##### SUPPLIED DATA #####
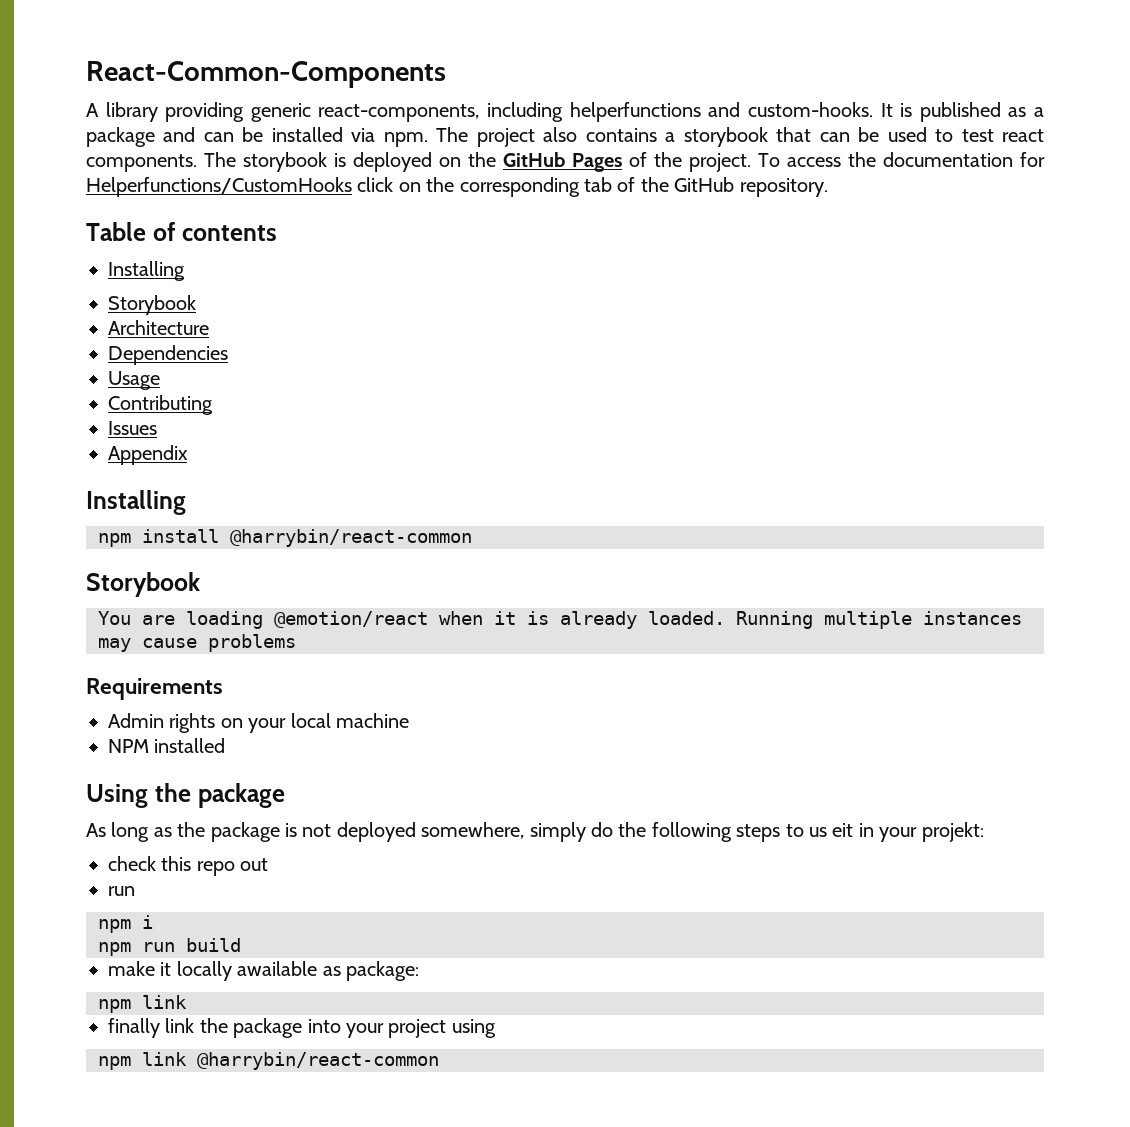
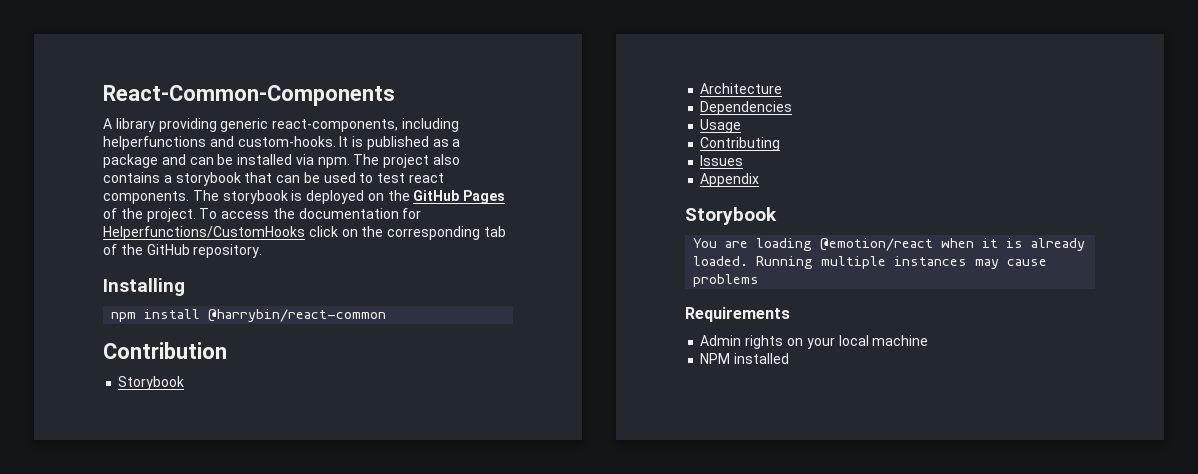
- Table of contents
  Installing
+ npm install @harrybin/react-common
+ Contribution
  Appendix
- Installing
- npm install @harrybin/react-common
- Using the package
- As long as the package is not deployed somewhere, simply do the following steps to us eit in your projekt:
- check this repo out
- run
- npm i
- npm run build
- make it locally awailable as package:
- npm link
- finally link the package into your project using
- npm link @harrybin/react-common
#####
> **WHAT YOU SHOULD DO**
Quote only the lines from the one containing "- npm run build" through the final line of the records, with both ends included.

> **RESULT BELOW**
- npm run build
- make it locally awailable as package:
- npm link
- finally link the package into your project using
- npm link @harrybin/react-common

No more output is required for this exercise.